> Supplied material:
★ ★ ★ ★ ★

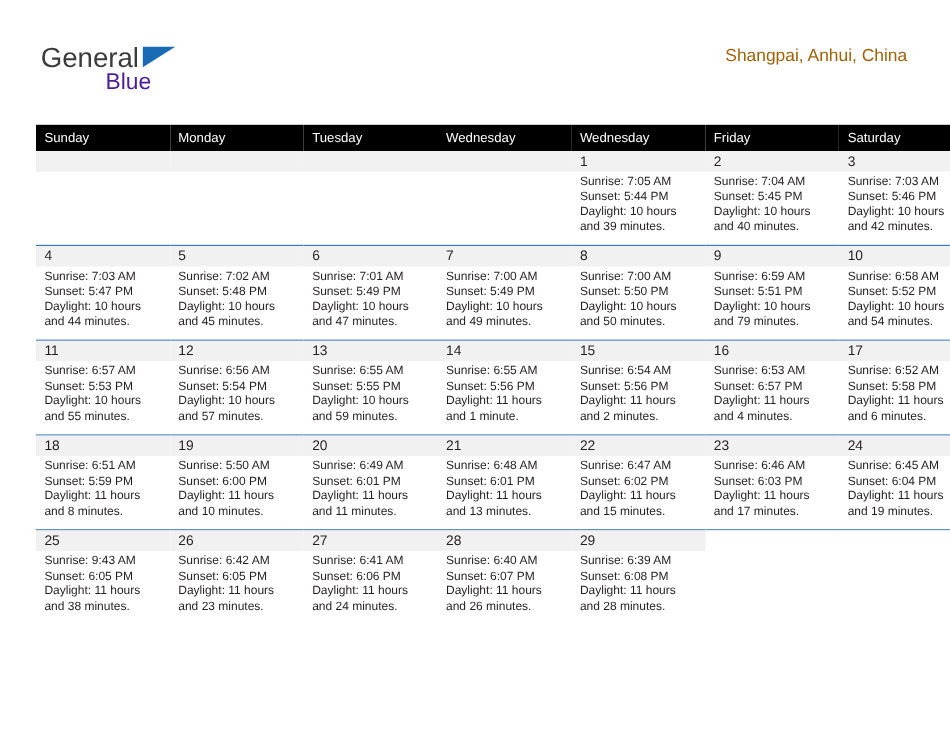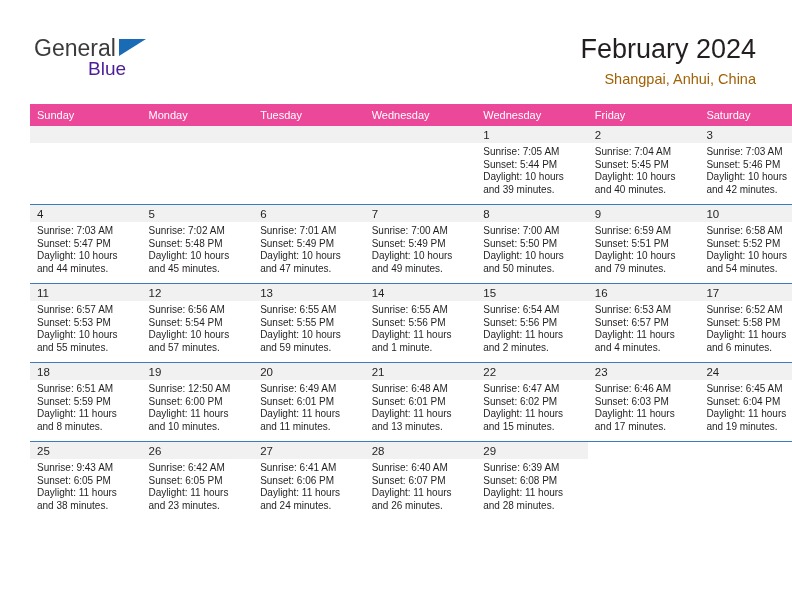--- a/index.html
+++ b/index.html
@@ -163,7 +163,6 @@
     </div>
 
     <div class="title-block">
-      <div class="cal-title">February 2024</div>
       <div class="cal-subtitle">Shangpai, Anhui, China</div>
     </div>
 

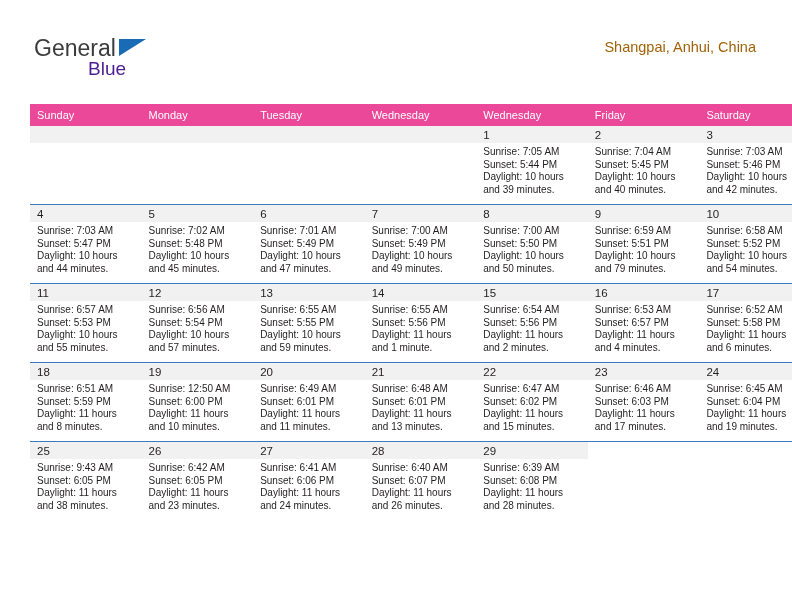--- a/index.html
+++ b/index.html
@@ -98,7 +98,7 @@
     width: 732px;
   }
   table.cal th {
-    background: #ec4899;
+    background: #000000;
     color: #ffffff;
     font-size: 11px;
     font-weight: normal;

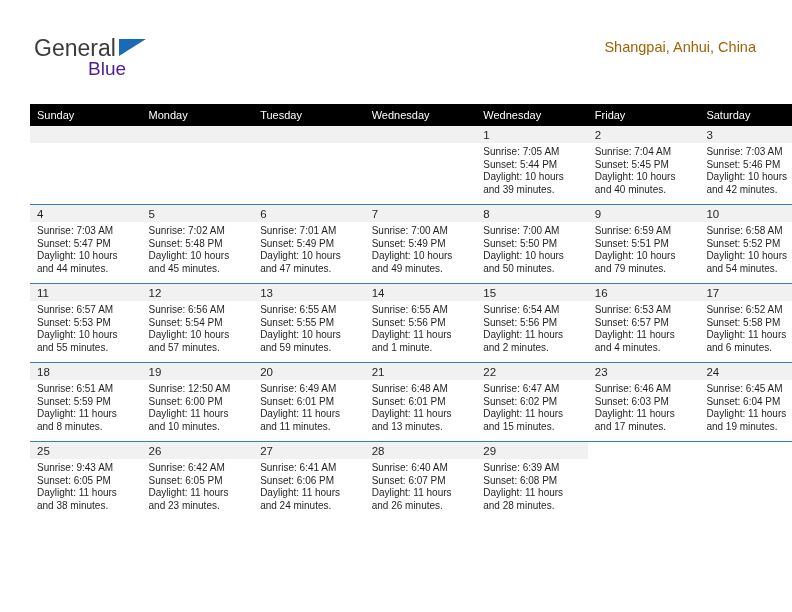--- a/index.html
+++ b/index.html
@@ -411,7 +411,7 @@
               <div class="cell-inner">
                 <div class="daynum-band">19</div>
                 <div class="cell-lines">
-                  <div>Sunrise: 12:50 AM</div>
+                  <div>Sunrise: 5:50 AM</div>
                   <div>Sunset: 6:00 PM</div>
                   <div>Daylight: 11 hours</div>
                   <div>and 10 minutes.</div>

★ ★ ★ ★ ★

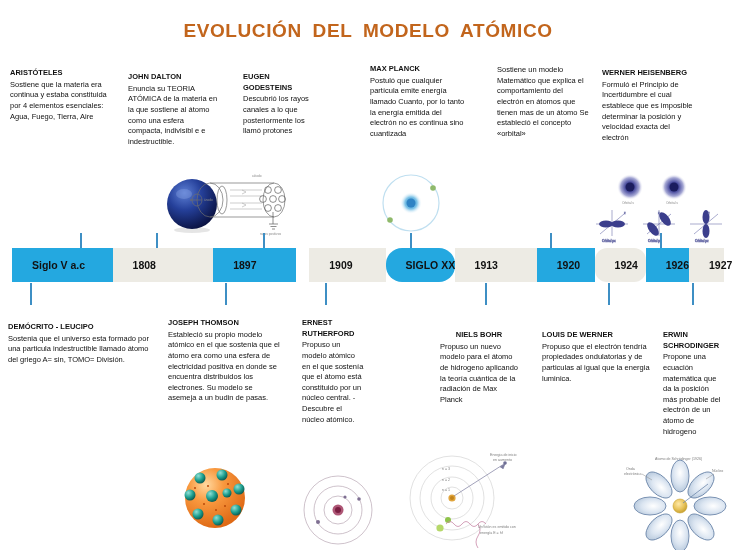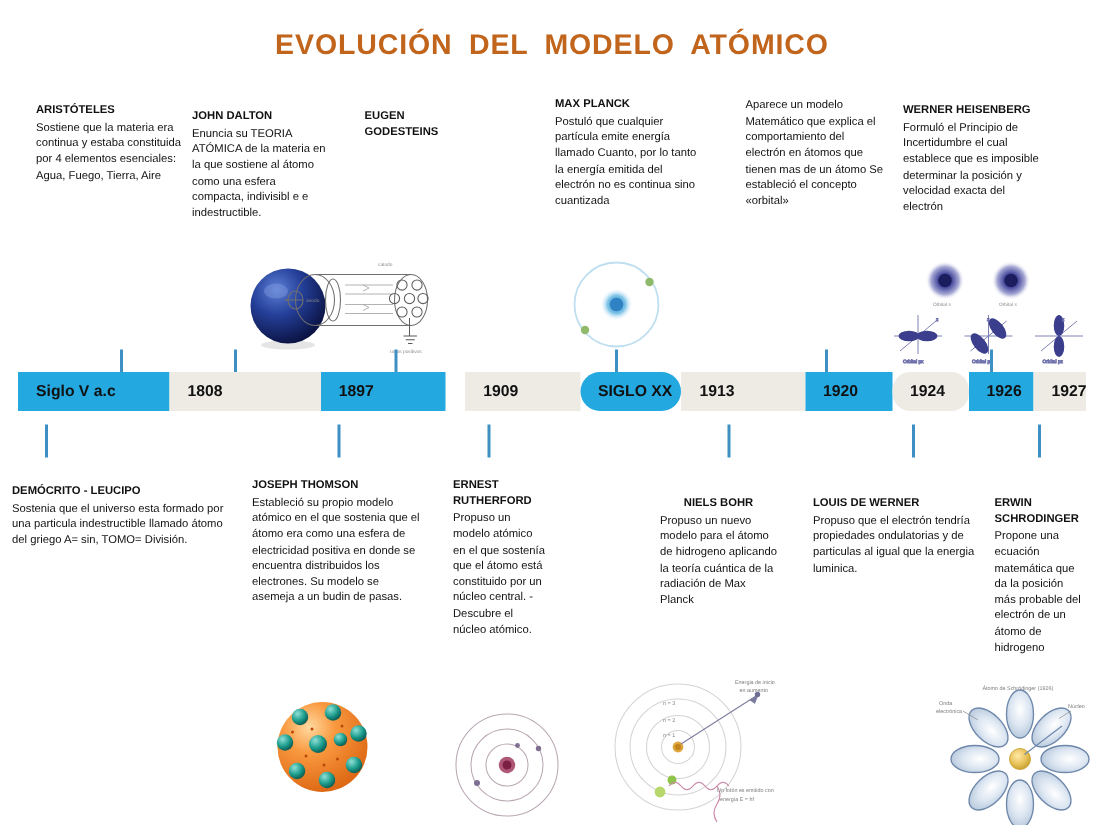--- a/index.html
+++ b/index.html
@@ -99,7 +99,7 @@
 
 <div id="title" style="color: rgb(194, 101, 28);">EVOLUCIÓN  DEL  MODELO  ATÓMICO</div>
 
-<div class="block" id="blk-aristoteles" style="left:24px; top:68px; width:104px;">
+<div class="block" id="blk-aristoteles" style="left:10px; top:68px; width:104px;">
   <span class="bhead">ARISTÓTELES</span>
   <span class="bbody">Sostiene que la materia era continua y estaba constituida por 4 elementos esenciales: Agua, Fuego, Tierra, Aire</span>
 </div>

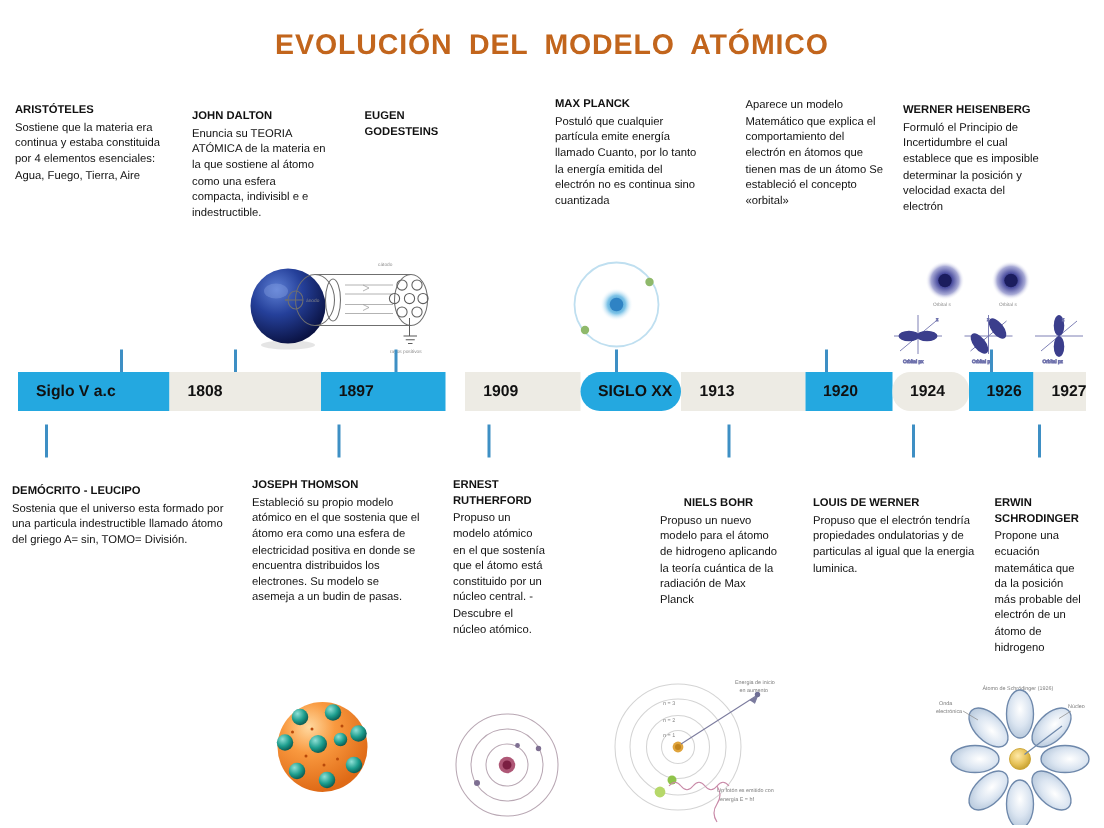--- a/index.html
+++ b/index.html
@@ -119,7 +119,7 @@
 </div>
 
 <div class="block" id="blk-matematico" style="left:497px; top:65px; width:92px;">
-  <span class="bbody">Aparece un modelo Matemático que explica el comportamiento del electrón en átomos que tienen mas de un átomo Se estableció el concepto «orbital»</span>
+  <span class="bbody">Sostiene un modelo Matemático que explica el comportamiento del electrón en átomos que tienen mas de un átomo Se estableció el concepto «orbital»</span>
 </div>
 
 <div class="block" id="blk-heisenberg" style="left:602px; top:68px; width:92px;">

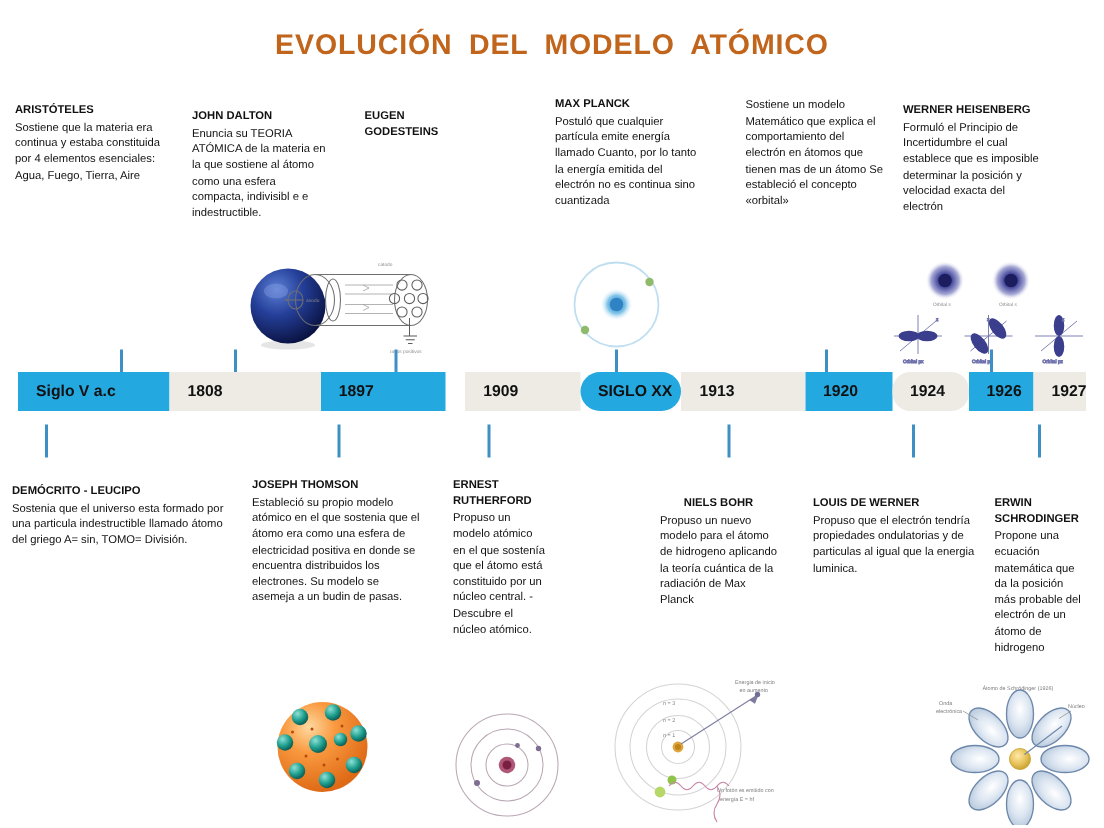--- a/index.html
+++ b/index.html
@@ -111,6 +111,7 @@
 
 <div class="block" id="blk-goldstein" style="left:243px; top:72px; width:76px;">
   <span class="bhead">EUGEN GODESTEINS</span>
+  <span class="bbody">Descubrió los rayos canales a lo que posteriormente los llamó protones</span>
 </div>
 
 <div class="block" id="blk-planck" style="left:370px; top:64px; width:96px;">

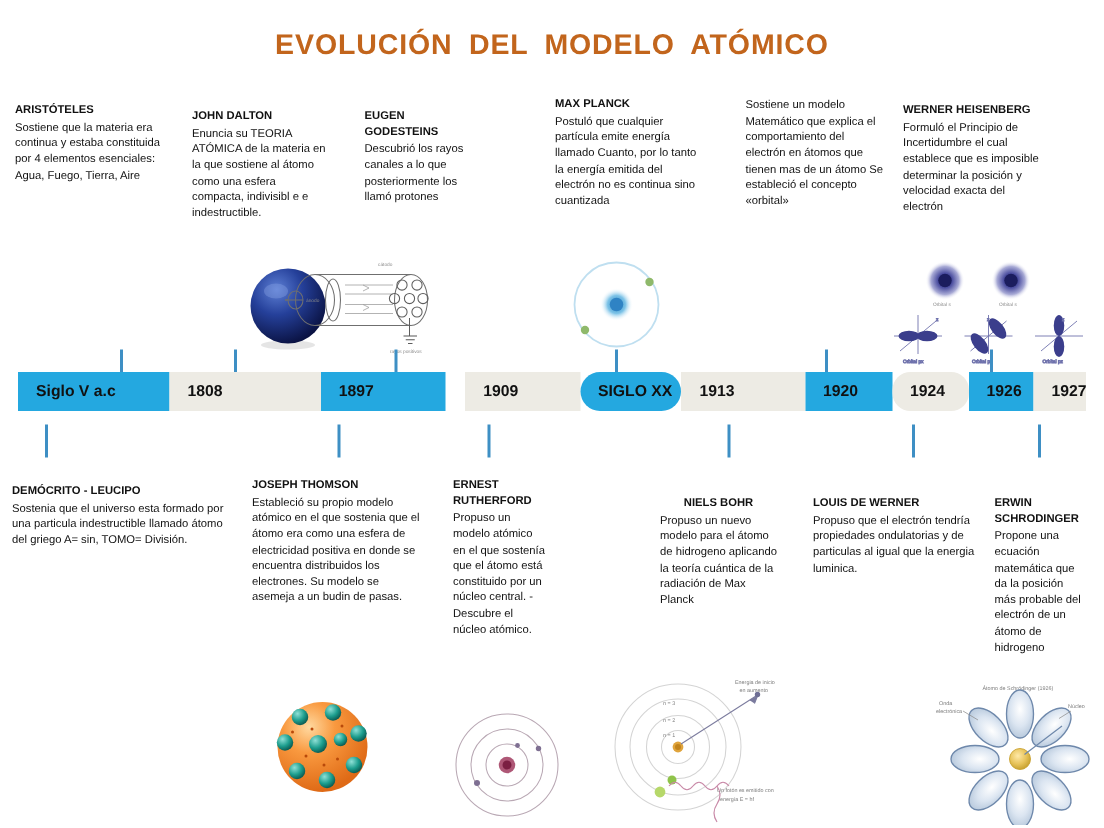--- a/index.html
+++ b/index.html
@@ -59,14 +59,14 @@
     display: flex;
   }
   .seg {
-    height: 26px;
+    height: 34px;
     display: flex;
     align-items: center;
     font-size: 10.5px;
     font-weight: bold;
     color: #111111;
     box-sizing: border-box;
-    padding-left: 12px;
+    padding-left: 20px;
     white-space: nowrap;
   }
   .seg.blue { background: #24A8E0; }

★ ★ ★ ★ ★

> Exercise prompt:
Taking the records above as a whole, work out how many of their lines hold the word "color". The reply should be that number alone.

> Response below:
3